An additional $124.7 million will be provided to the states and territories to increase their public housing stock.
Indirectly, moves to overhaul the tax treatment of foreign investors and financial service providers have the potential to benefit prestige markets over the medium term, given their stated aim is to attract "global talent".
Also, a $10 billion-dollar reinsurance pool guarantee to help underwrite cover is anticipated to reduce insurance premiums by around $1.5bn (over 10 years) for 500,000 residential, strata and small business policy holders in Northern Australia. These regions are most impacted by extreme weather events.

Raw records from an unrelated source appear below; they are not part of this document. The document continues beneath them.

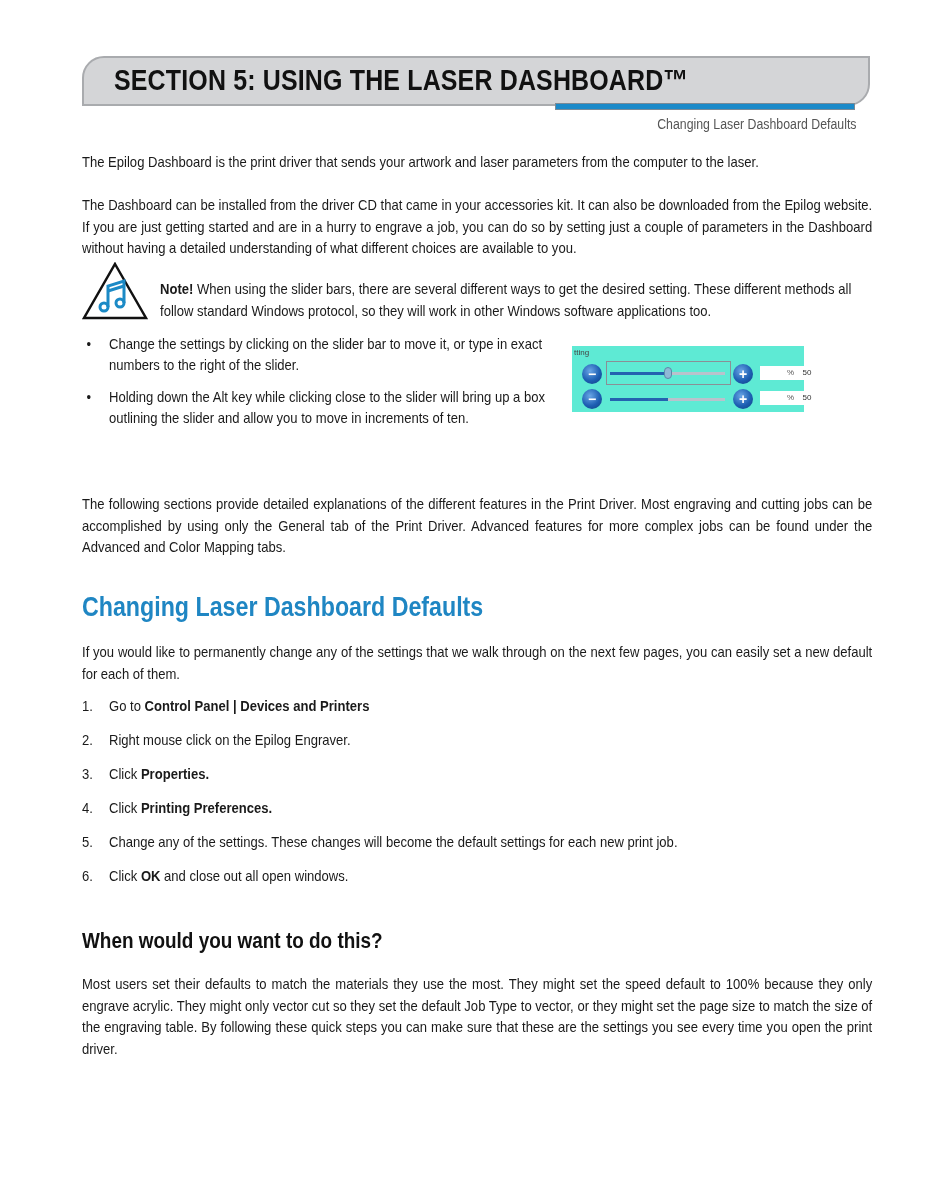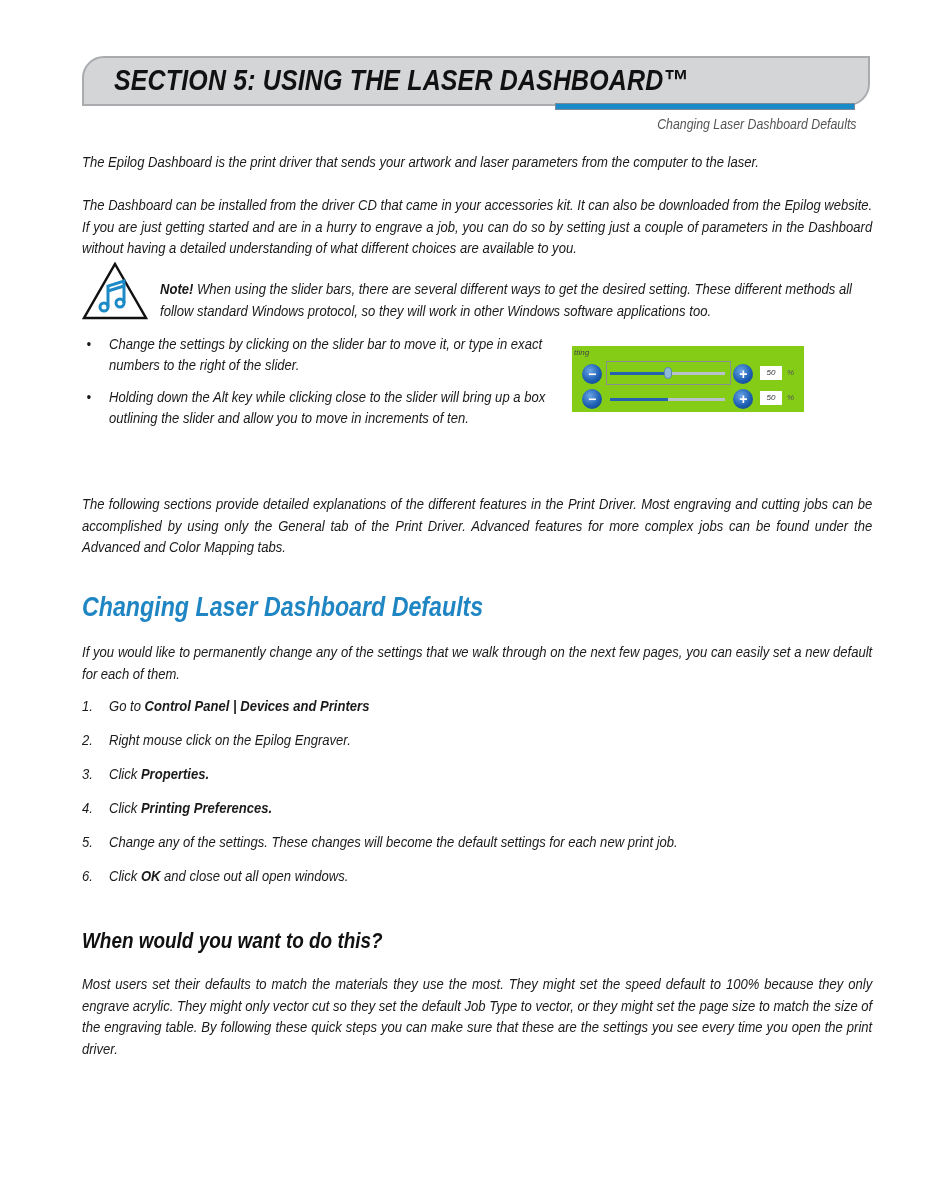--- a/index.html
+++ b/index.html
@@ -5,7 +5,7 @@
   html, body { margin: 0; padding: 0; background: #ffffff; }
   body { width: 926px; height: 1198px; position: relative; overflow: hidden;
          font-family: "Liberation Sans", sans-serif; color: #1a1a1a; }
-  .page { position: absolute; left: 0; top: 0; width: 926px; height: 1198px; font-style: italic; }
+  .page { position: absolute; left: 0; top: 0; width: 926px; height: 1198px; }
 
   
   .banner { position: absolute; left: 82px; top: 56px; width: 788px; height: 50px;

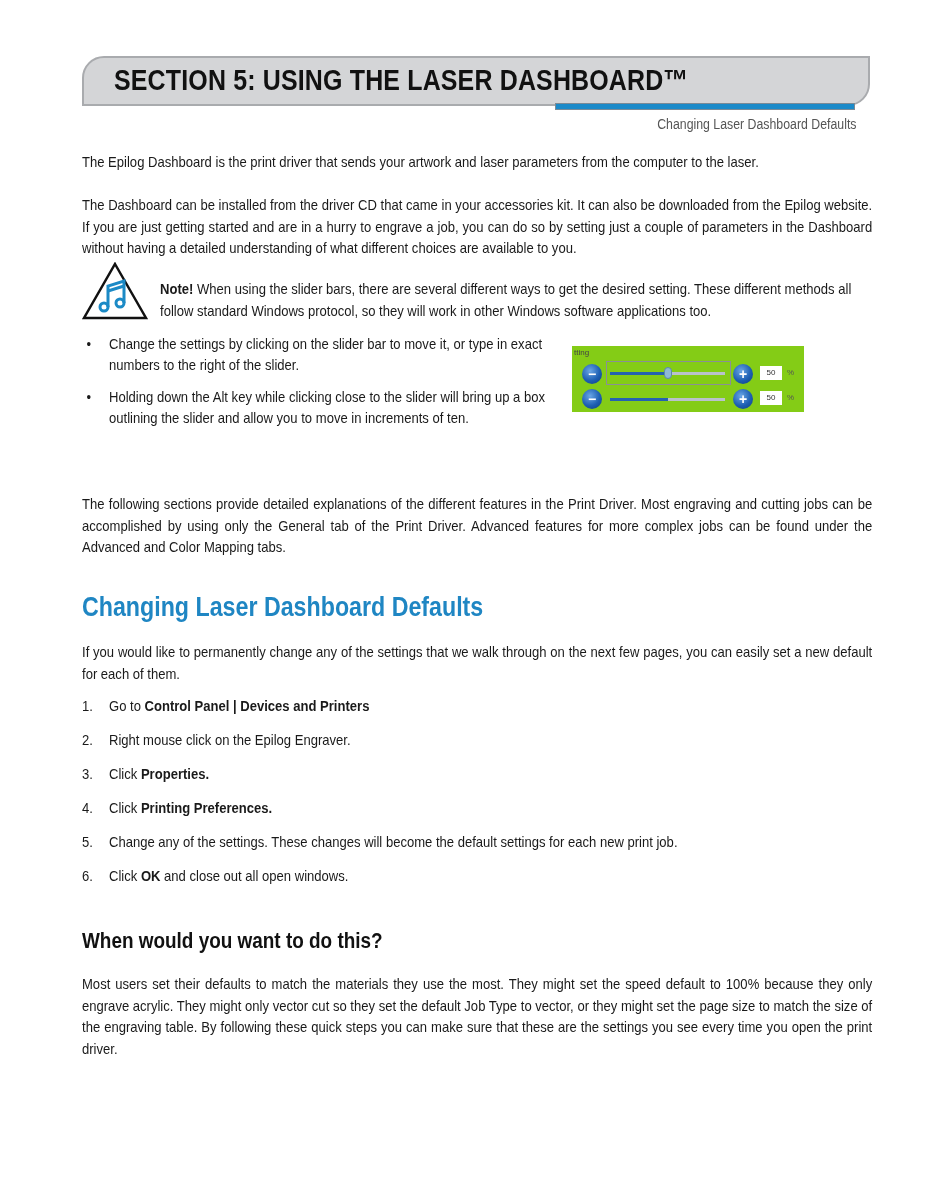--- a/index.html
+++ b/index.html
@@ -36,7 +36,7 @@
   .bullet .dot { position: absolute; left: 5px; top: 0; }
 
   
-  .slider-fig { position: absolute; left: 572px; top: 346px; width: 232px; height: 66px; background: #84cc16; }
+  .slider-fig { position: absolute; left: 572px; top: 346px; width: 232px; height: 66px; background: #5eead4; }
   .slider-fig .lbl { position: absolute; left: 2px; top: 2px; font-size: 8px; color: #444; }
   .s-row { position: absolute; left: 10px; width: 215px; height: 22px; }
   .s-btn { position: absolute; width: 20px; height: 20px; border-radius: 50%;

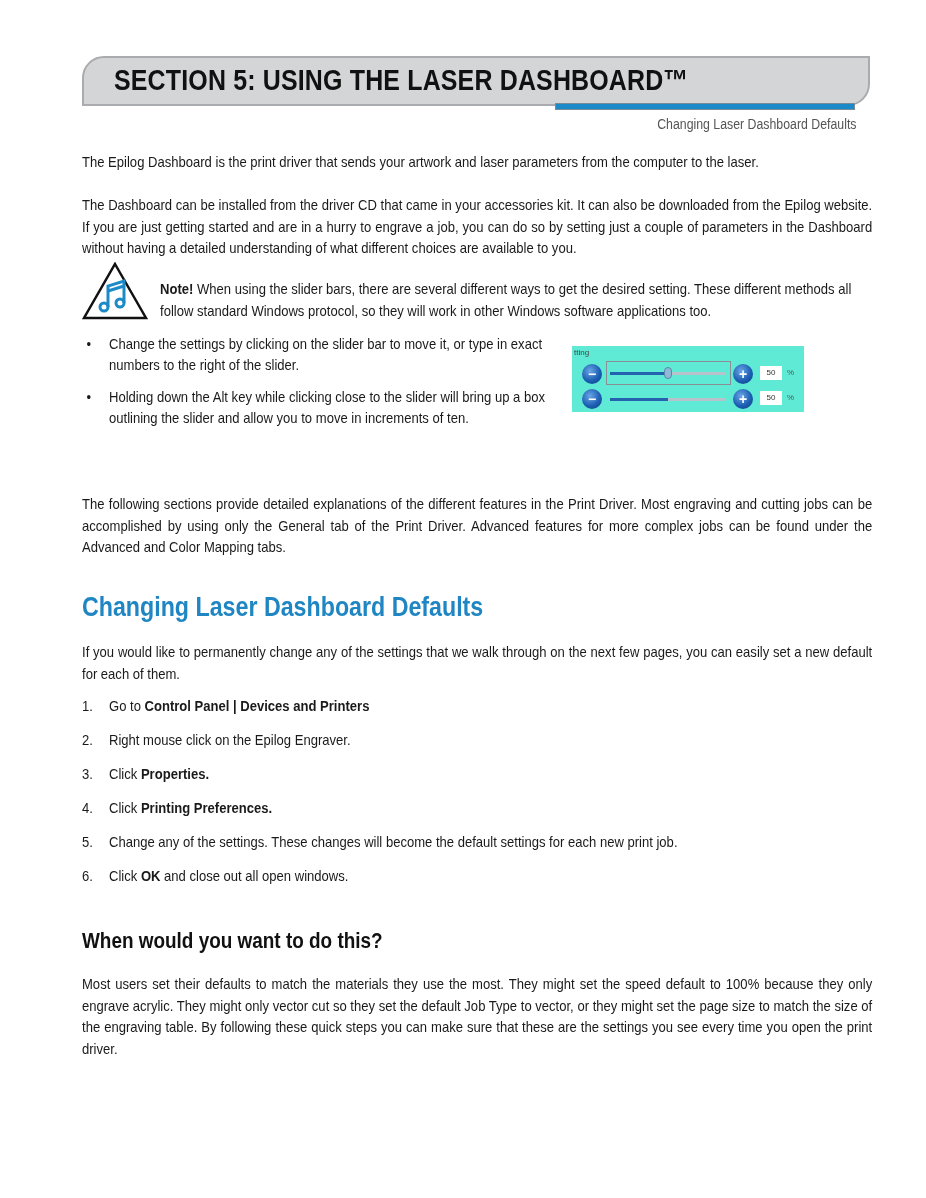--- a/index.html
+++ b/index.html
@@ -48,7 +48,7 @@
              background: #8fb9d6; border: 1px solid #5c88a8; box-sizing: border-box; margin-left: -4px; }
   .s-box { position: absolute; left: 24px; top: -2px; width: 125px; height: 24px; border: 1px solid #8a8f96; box-sizing: border-box; }
   .s-val { position: absolute; left: 178px; top: 3px; width: 22px; height: 14px; background: #fff;
-           font-size: 8px; line-height: 14px; text-align: center; color: #333; }
+           font-size: 8px; line-height: 14px; text-align: center; color: #333; padding-left: 36px; }
   .s-pct { position: absolute; left: 205px; top: 3px; font-size: 8px; line-height: 14px; color: #555; }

The budget did highlight that dwelling investment is forecast to grow by 2.5% in 2020-21 as the large pipeline of work supports construction activity. This growth can be largely attributable to the work brought forward as a result HomeBuilder stimulus and is dominated by detached housing. Thereafter, figures are forecast to be maintained in 2021-22 before falling by 1.5% in 2022-23.
The outlook for higher density supply is more fluid. It was identified that as the outlook for elevated levels of detached house construction unwinds, slower population growth is also expected to limit demand for higher-density dwellings in coming years. The extent of structural change around working from home habits and a preference for more outer-city, spacious and detached housing also remains unclear.
Despite some earlier speculation, there were no specific measures announced to assist recovery in the apartment sector, with the government seeming content to let market forces play out. The return of overseas migration and international students will be important, particularly for Sydney and Melbourne. One of the underlying assumptions in the budget is that overseas migration will not start to return until mid-2022, and even then, only gradually.